## Task directions
Figure out how many lines of the material below contain the word "comprehensive". Answer with the number only.

## Dataset extract
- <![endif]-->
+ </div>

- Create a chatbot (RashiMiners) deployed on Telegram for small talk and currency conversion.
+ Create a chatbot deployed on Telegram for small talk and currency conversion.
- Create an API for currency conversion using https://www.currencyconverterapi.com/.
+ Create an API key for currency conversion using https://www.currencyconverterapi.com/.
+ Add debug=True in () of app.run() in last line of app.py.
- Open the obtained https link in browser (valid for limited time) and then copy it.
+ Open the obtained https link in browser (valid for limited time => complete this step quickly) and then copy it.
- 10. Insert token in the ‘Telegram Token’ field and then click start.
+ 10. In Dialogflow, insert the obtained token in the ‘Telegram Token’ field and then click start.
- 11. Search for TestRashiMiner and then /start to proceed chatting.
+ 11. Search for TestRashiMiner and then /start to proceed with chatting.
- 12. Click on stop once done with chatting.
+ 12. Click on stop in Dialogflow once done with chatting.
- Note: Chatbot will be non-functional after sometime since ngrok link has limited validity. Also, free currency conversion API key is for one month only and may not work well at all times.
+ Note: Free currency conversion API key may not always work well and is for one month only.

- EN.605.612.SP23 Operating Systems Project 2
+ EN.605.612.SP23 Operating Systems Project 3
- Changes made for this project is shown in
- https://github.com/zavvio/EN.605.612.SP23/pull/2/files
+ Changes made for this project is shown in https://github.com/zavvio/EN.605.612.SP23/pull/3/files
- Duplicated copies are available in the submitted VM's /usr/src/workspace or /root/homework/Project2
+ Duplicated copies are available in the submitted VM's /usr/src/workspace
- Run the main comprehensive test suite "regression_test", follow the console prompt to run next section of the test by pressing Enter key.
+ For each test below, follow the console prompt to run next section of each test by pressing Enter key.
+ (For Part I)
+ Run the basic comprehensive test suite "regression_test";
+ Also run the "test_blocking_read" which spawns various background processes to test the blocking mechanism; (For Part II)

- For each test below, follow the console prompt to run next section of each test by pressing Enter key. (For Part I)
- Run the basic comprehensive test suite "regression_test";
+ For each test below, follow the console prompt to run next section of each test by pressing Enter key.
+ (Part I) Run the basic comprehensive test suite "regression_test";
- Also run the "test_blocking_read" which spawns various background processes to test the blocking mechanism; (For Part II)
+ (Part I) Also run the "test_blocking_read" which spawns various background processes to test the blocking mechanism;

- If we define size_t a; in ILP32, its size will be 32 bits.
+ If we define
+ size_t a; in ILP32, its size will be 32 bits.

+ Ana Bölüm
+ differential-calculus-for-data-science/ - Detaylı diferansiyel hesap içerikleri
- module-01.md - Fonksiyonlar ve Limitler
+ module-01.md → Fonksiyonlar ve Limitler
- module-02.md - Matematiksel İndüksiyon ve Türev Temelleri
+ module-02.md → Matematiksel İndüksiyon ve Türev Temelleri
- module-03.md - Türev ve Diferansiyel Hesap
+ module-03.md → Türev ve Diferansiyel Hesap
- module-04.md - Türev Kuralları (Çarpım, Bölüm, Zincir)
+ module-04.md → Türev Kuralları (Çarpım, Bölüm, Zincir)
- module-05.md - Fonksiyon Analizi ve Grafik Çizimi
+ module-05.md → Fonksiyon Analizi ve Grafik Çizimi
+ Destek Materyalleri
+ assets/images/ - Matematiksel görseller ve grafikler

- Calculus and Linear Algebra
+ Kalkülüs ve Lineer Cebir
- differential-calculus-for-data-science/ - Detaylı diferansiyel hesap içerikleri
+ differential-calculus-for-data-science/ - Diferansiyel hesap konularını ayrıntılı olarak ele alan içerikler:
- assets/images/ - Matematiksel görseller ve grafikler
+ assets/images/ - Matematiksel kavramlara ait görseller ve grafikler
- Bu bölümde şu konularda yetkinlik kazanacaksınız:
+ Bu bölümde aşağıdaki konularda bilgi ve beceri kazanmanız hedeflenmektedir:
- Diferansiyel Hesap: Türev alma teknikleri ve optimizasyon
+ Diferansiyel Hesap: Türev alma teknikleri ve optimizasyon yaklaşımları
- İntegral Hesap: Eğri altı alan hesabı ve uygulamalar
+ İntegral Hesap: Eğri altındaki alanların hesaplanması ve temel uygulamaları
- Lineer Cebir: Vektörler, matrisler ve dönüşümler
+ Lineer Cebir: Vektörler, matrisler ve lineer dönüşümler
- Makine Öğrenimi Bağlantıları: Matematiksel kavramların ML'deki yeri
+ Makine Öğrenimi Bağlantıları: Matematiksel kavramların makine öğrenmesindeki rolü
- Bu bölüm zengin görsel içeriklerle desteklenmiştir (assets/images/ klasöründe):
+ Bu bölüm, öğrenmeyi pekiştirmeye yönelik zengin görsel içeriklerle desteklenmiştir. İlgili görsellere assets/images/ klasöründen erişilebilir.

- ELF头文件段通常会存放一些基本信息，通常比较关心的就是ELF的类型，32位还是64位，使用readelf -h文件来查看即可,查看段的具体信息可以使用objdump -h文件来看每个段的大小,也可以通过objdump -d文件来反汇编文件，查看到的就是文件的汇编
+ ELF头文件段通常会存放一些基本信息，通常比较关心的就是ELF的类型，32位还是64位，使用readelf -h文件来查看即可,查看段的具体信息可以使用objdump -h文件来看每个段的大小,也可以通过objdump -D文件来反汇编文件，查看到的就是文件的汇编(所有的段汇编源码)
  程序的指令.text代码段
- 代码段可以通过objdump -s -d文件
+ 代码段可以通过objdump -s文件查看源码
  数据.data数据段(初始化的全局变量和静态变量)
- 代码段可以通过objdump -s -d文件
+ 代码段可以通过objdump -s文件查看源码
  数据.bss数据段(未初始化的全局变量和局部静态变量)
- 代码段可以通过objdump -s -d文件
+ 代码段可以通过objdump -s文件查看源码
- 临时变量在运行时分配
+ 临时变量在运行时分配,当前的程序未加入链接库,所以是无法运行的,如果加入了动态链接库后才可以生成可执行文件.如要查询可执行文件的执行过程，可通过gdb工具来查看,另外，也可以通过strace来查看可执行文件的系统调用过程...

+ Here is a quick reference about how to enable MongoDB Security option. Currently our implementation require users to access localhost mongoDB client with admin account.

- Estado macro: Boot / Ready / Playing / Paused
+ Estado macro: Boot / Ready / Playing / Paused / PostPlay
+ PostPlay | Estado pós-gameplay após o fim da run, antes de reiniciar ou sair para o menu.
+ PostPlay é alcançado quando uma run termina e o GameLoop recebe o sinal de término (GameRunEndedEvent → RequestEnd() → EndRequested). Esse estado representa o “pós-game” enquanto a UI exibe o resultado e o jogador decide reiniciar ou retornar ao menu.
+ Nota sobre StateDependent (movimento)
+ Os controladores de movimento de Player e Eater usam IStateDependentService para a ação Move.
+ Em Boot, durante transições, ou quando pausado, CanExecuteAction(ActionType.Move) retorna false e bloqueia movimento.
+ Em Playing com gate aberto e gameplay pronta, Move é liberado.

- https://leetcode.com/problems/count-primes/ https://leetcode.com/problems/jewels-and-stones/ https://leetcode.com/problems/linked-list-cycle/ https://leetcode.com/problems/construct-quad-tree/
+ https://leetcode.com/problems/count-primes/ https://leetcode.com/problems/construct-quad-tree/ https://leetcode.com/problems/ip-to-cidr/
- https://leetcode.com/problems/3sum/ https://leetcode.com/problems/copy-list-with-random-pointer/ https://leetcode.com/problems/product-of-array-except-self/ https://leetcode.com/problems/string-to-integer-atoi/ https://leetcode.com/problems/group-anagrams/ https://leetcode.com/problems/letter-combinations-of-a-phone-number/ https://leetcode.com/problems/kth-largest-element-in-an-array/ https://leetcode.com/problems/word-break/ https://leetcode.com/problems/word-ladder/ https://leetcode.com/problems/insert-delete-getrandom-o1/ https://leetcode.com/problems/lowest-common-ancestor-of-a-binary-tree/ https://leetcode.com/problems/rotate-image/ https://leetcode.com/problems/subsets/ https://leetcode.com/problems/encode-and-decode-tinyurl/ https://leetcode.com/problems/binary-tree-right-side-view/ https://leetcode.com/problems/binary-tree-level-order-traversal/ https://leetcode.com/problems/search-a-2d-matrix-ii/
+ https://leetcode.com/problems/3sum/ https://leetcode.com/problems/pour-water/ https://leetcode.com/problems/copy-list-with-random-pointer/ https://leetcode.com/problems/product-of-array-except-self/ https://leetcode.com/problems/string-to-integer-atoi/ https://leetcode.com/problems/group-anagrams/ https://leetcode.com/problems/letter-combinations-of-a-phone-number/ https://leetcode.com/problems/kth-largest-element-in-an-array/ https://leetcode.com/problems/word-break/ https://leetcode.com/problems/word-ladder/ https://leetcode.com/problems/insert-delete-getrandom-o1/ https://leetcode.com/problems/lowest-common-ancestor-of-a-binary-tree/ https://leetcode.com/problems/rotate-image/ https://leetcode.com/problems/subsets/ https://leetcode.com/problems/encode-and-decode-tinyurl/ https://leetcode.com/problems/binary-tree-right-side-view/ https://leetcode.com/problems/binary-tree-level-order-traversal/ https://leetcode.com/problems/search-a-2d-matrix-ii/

## Exercise result
4